The second season follows Ragnar's struggles with rival Vikings and his rise from Earl to King. The Vikings raid farther into England, and for the first time are offered land for settlement.

Cast

Main
 Travis Fimmel as Earl Ragnar Lothbrok of Kattegat, who is interested in discovering the lands and customs of England
 Katheryn Winnick as Lagertha, a shield-maiden and Ragnar's first wife; after leaving Ragnar she marries Sigvard and later becomes Earl Ingstad of Hedeby.
 Clive Standen as Rollo, a warrior and Ragnar's brother.
 Jessalyn Gilsig as Siggy, Earl Haraldson's late wife, and Rollo's lover
 Gustaf Skarsgård as Floki, a gifted shipbuilder, and friend of Ragnar
 George Blagden as Athelstan, a monk from Northumbria torn between Viking and Christian beliefs, and adviser to both Earl Ragnar and King Ecbert.
 Alyssa Sutherland as Princess Aslaug, Brynhildr's daughter and Ragnar's second wife.
 Donal Logue as King Horik of Denmark, interested in joining Ragnar's raid to England
 Linus Roache as King Ecbert of Wessex, the cunning king of Wessex
 Alexander Ludwig as Bjorn Ironside, son of Ragnar and Lagertha, in love with the slave Þórunn
 Nathan O'Toole portrays a young Bjorn Ironside in "Brother's War".

Recurring
 Thorbjørn Harr as Jarl Borg of Götaland
 Jefferson Hall as Torstein, one of Ragnar's warriors
 Maude Hirst as Helga, Floki's partner
 Morgan C. Jones as The Law Giver, the lawspeaker of Kattegat
 Carrie Crowley as Elisef, wife of Erik
 John Kavanagh as The Seer, a seiðmann
 Cormac Melia as Ubbe, eldest son of Ragnar and Aslaug
 Cathal O'Hallin as Hvitserk, second son of Ragnar and Aslaug
 Edvin Endre as Erlendur, son of King Horik
 Morten Sasse Suurballe as Jarl Sigvard, Lagertha's second husband
 Moe Dunford as Prince Aethelwulf of Wessex, son of King Ecbert
 Duncan Lacroix as Ealdorman Werferth, serving King Ecbert
 Philip O'Sullivan as Bishop Edmund
 Georgia Hirst as Torvi, wife of Jarl Borg
 Richard Ashton as Thorvard, a Viking warrior loyal to King Horik
 Gaia Weiss as Þórunn (/θorunn/), a slave and love of Björn
 Steve Wall as Einar, a relative of Jarl Sigvard
 Ivan Kaye as King Aelle of Northumbria
 Sarah Greene as Princess Judith of Northumbria, daughter of King Aelle, wife to Aethelwulf
 Amy Bailey as Princess Kwenthrith of Mercia

Guests
 Tadhg Murphy as Arne, one of Ragnar's warriors
 Anna Åström as Hild, a servant in Kattegat
 Jay Duffy as Ari, King Horik's second son
 Alan Devine as Ealdorman Eadric, serving King Ecbert
 Edmund Kente as Bishop Swithern of Winchester
 Jens Christian Buskov Lund as Olrik
 Cathy White as Queen Ealhswith of Northumbria, King Aelle's wife
 Elizabeth Moynihan as Queen Gunnhild of Denmark, King Horik's wife
 Carl Shaaban as Jesus, appearing in visions

Episodes

Production

Development
An Irish-Canadian co-production presented by Metro-Goldwyn-Mayer, Vikings was developed and produced by Octagon Films and Take 5 Productions. Morgan O'Sullivan, Sheila Hockin, Sherry Marsh, Alan Gasmer, James Flynn, John Weber, and Michael Hirst are credited as executive producers. This season was produced by Steve Wakefield and Keith Thompson. Bill Goddard and Séamus McInerney are co-producers.

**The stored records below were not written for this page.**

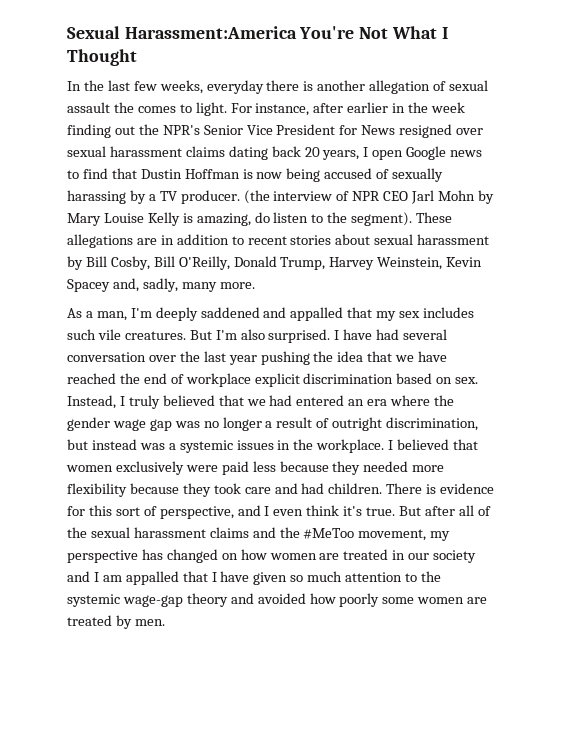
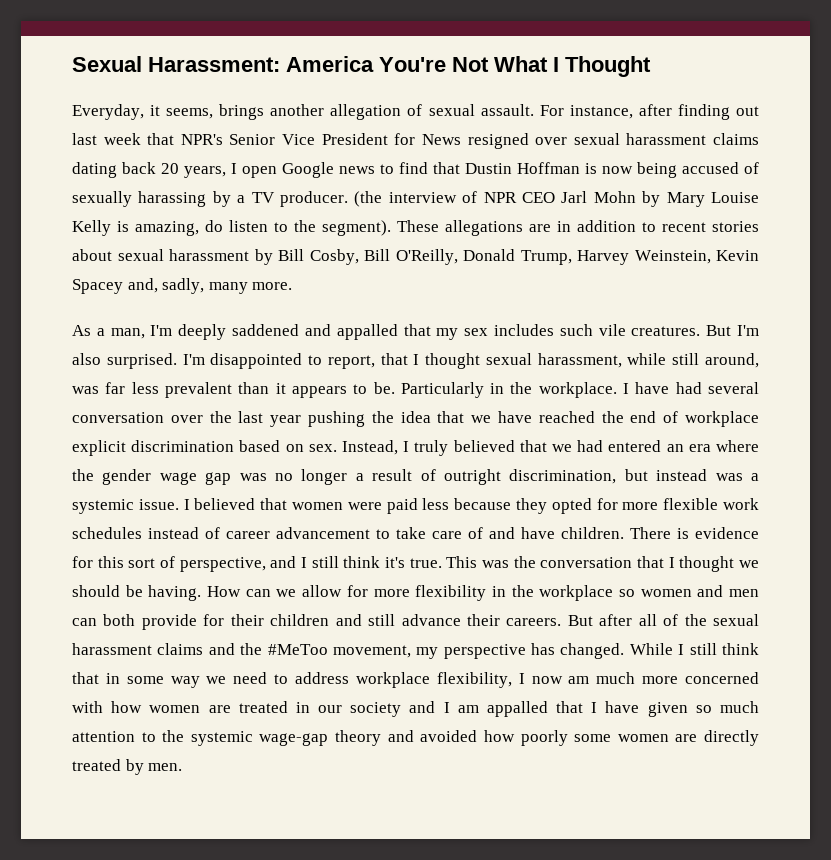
[124,26,297,39] Harassment:America -> [148,56,374,72] Harassment: America
[67,80,489,94] [67,102,466,116] [67,124,159,138] In the last few weeks, everyday there is another allegation of sexual assault the comes to light. For instance, after earlier in the week finding out the -> [72,104,760,120] [72,133,175,145] Everyday, it seems, brings another allegation of sexual assault. For instance, after finding out last week that
(331, 336) none -> [182,353,759,369] [72,382,617,398] I'm disappointed to report, that I thought sexual harassment, while still around, was far less prevalent than it appears to be. Particularly in the workplace.
[236,439,385,453] issues in the workplace. -> [138,499,179,510] issue.
[115,461,184,475] exclusively -> (343, 506) none
[363,461,445,472] [67,483,325,497] needed more flexibility because they took care and had -> [551,498,759,514] [72,527,555,539] opted for more flexible work schedules instead of career advancement to take care of and have
[273,509,304,516] even -> [311,556,339,568] still
(396, 511) none -> [446,556,759,572] [72,585,759,601] [72,614,562,630] This was the conversation that I thought we should be having. How can we allow for more flexibility in the workplace so women and men can both provide for their children and still advance their careers.
[166,549,238,563] changed on -> [560,643,759,659] [72,672,760,688] [72,701,103,713] changed. While I still think that in some way we need to address workplace flexibility, I now am much more concerned with
(488, 600) none -> [703,730,759,746] directly

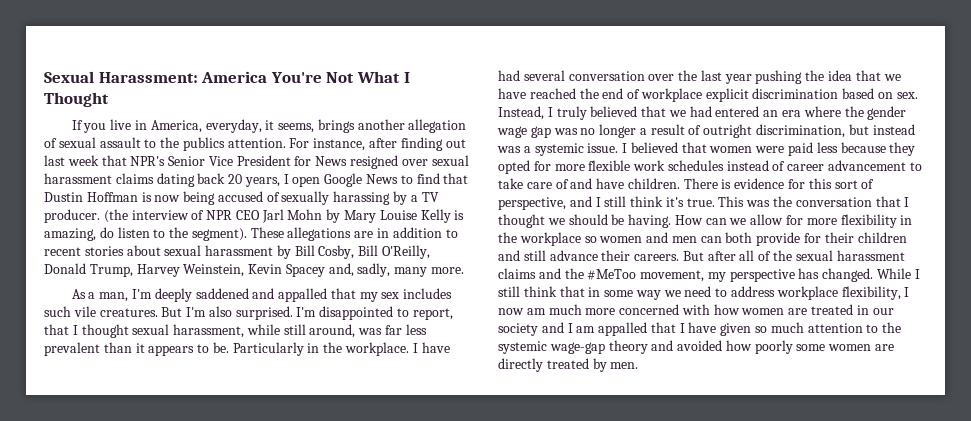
[72,104,144,120] Everyday, -> [71,119,262,133] If you live in America, everyday,
[480,104,534,116] assault. -> [99,137,286,151] assault to the publics attention.
[339,166,375,174] news -> [366,174,399,184] News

The production team for this season includes casting directors Frank and Nuala Moiselle, costume designer Joan Bergin, visual effects supervisors Julian Parry and Dominic Remane, stunt action designers Franklin Henson and Richard Ryan, composer Trevor Morris, production designers Tom Conroy for the first to sixth episodes, and Mark Geraghty for the seventh to tenth episodes, editors Aaron Marshall for the first, third, fifth, seventh and ninth episodes, and Don Cassidy for the second, fourth, sixth, eighth and tenth episodes, and cinematographer PJ Dillon.

Music

The musical score for the second season was composed by Trevor Morris in collaboration with Einar Selvik, Steve Tavaglione and Brian Kilgore. The opening sequence is again accompanied by the song "If I Had a Heart" by Fever Ray.

The soundtrack album was released on June 13, 2014 by Sony Classical Records.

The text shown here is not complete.